Print the entries verbatim, leaving out the images they contain.

○ ○ ○ ○ ○ ○ ○

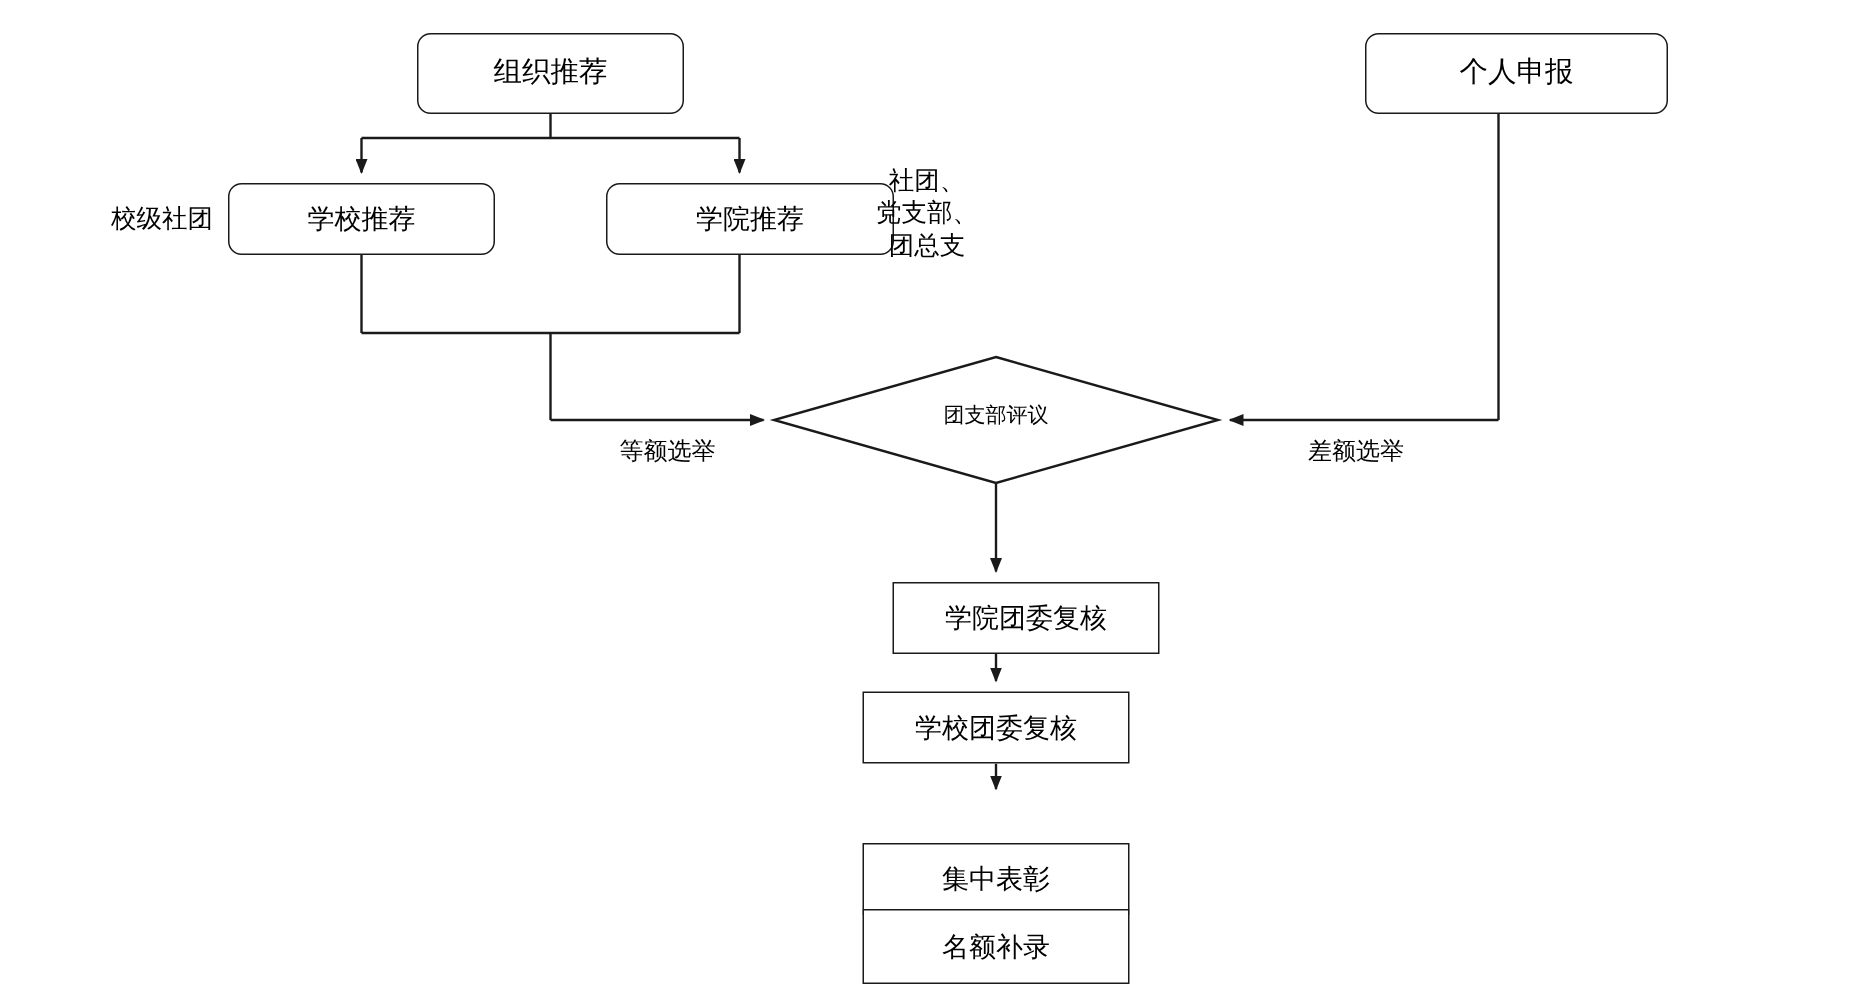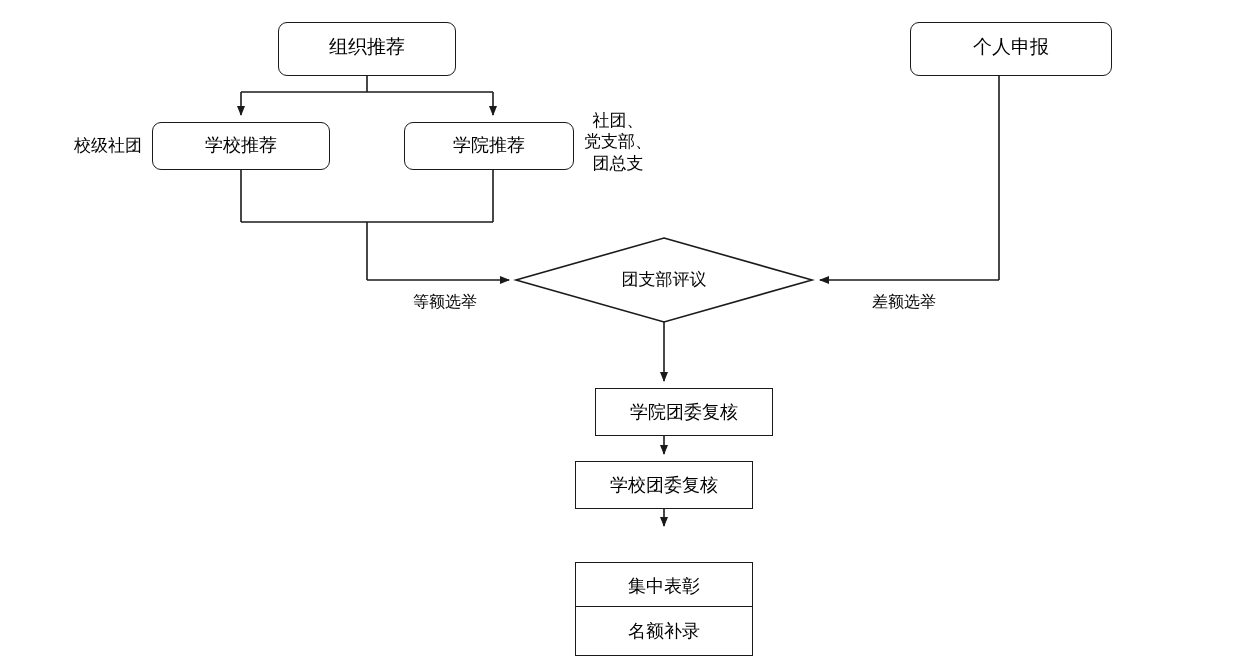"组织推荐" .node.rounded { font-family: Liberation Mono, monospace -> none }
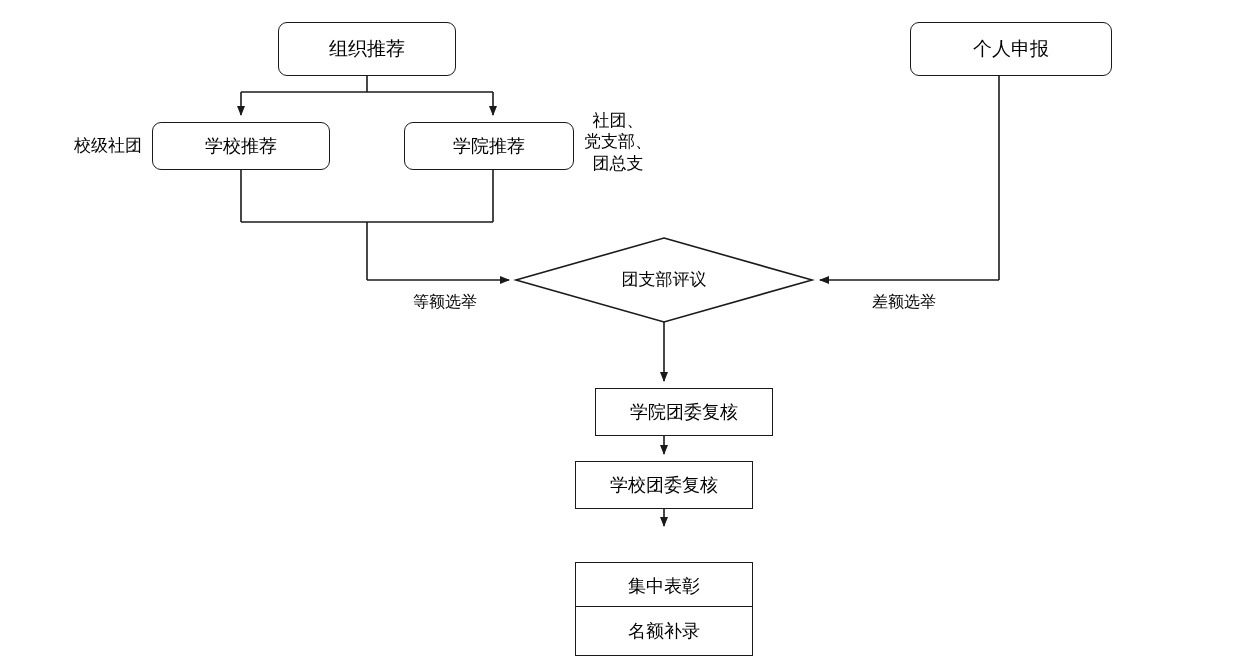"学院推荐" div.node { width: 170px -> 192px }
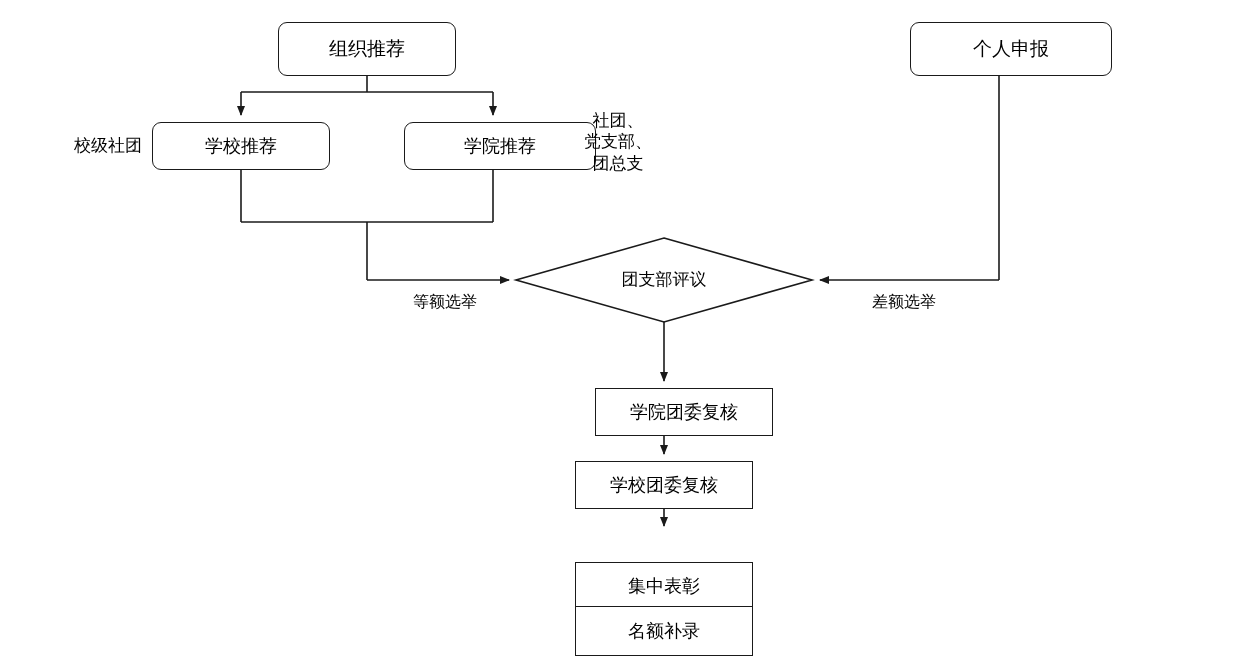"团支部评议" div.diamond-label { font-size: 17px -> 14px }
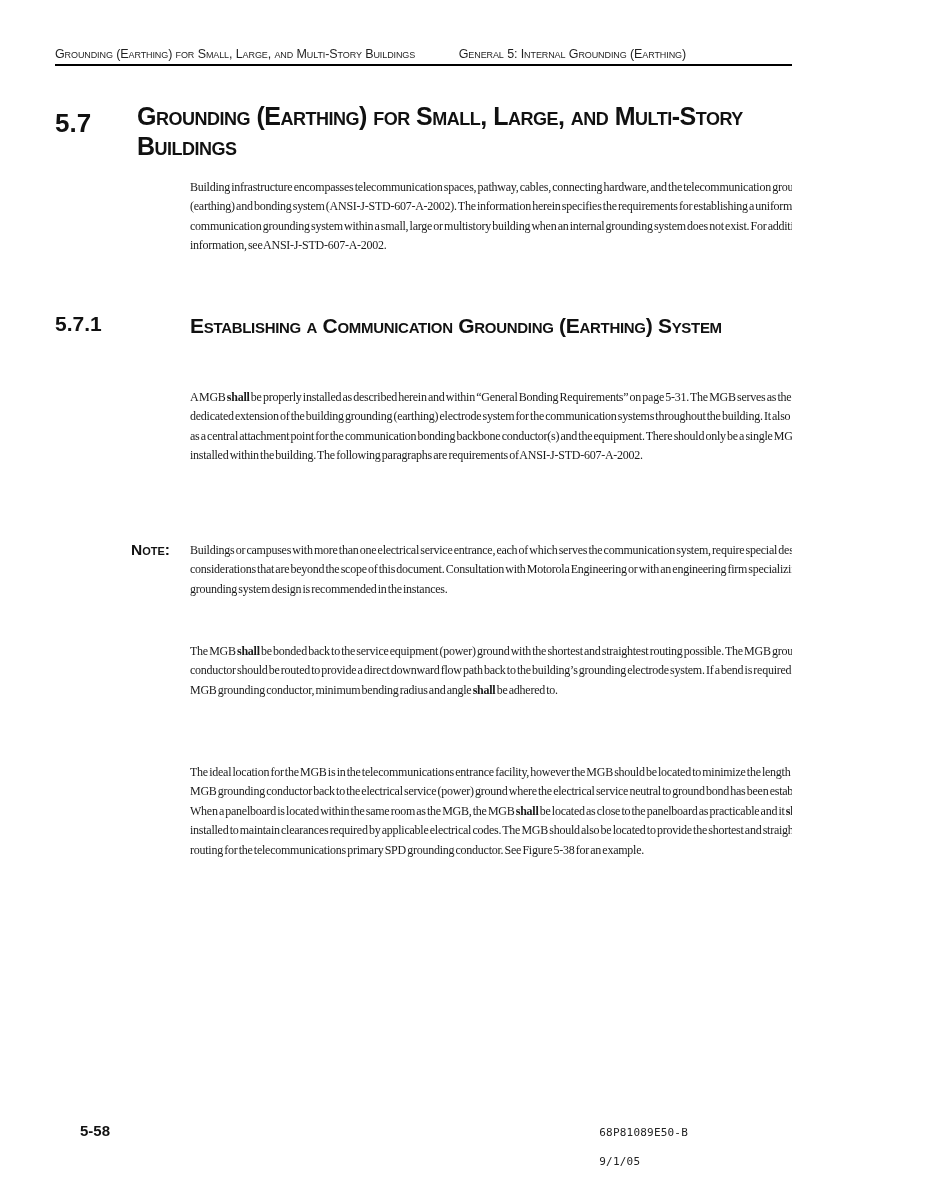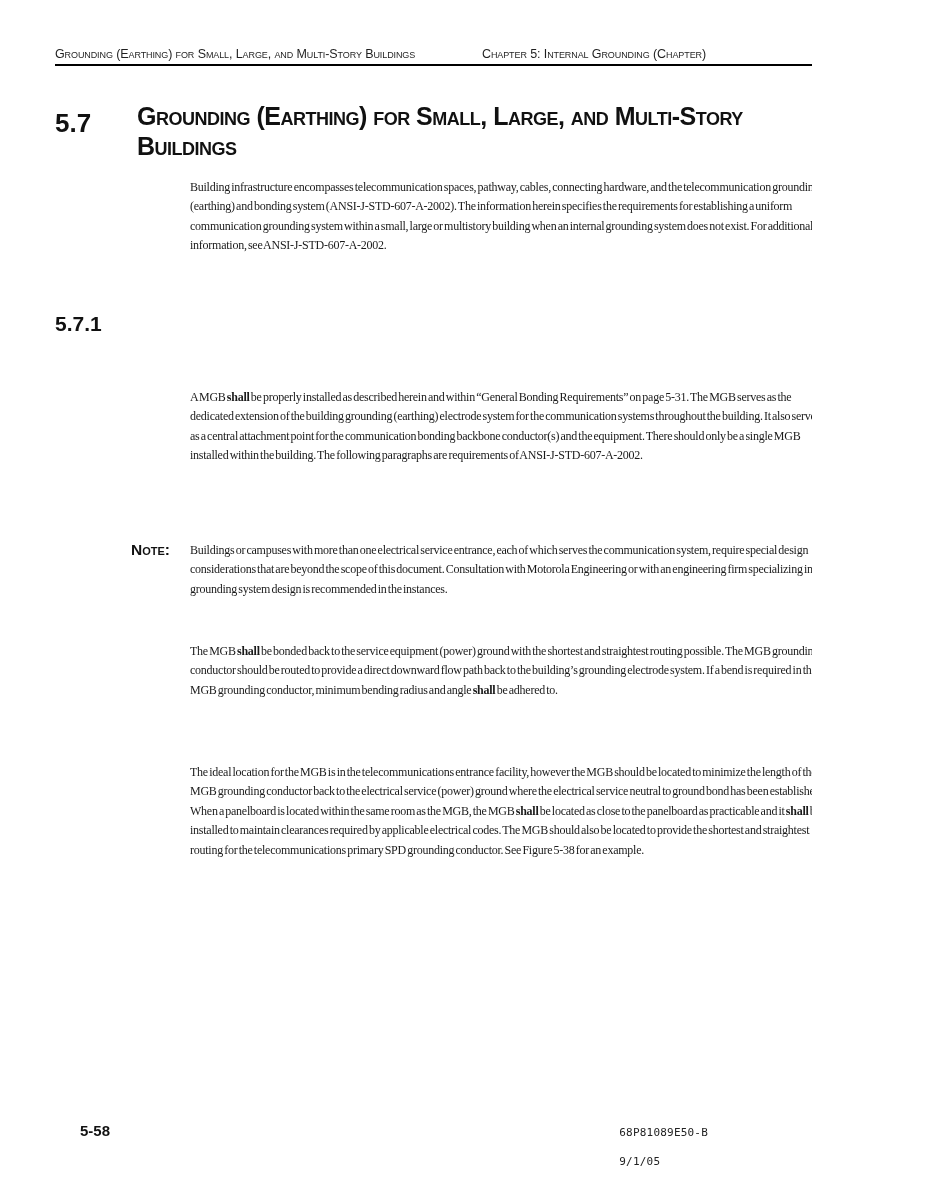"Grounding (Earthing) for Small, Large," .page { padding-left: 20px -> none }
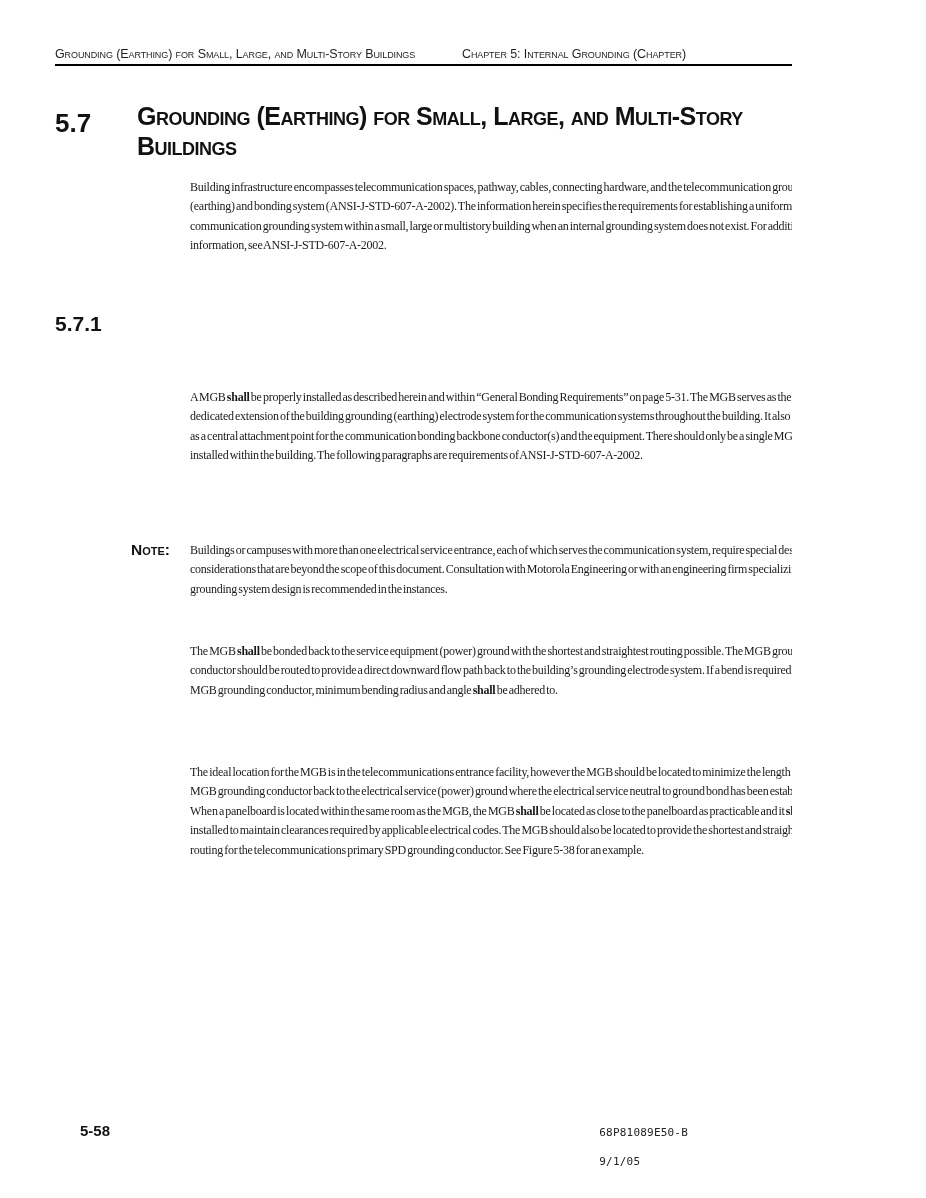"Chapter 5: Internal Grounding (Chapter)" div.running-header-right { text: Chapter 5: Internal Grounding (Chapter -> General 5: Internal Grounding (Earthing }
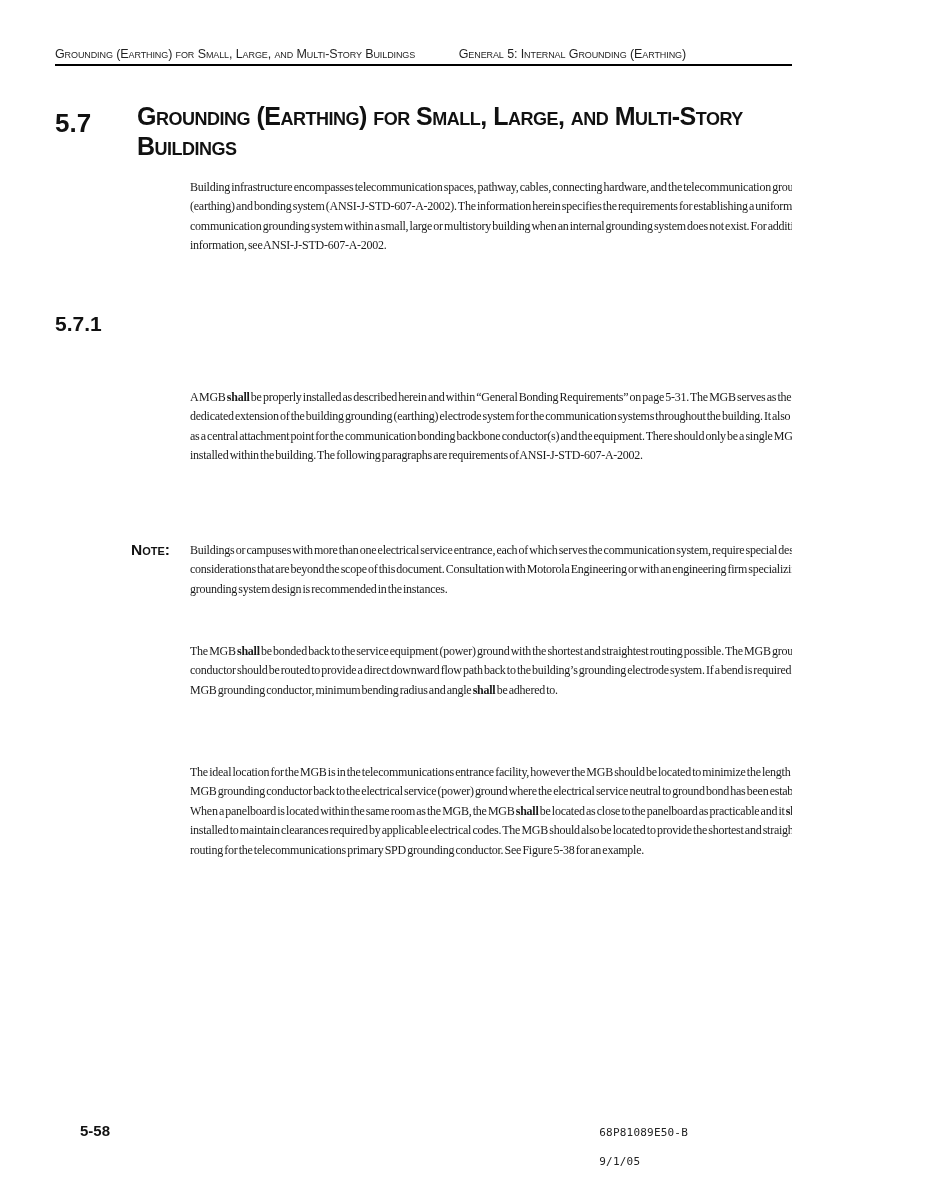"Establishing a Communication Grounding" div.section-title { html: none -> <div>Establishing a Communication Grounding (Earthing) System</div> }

○ ○ ○ ○ ○ ○ ○

SOLUTION FOR THIS PROBLEM:
"组织推荐" .node.rounded { font-family: Liberation Mono, monospace -> none }
"学院推荐" div.node { width: 170px -> 192px }
"团支部评议" div.diamond-label { font-size: 17px -> 14px }
"Grounding (Earthing) for Small, Large," .page { padding-left: 20px -> none }
"Chapter 5: Internal Grounding (Chapter)" div.running-header-right { text: Chapter 5: Internal Grounding (Chapter -> General 5: Internal Grounding (Earthing }
"Establishing a Communication Grounding" div.section-title { html: none -> <div>Establishing a Communication Grounding (Earthing) System</div> }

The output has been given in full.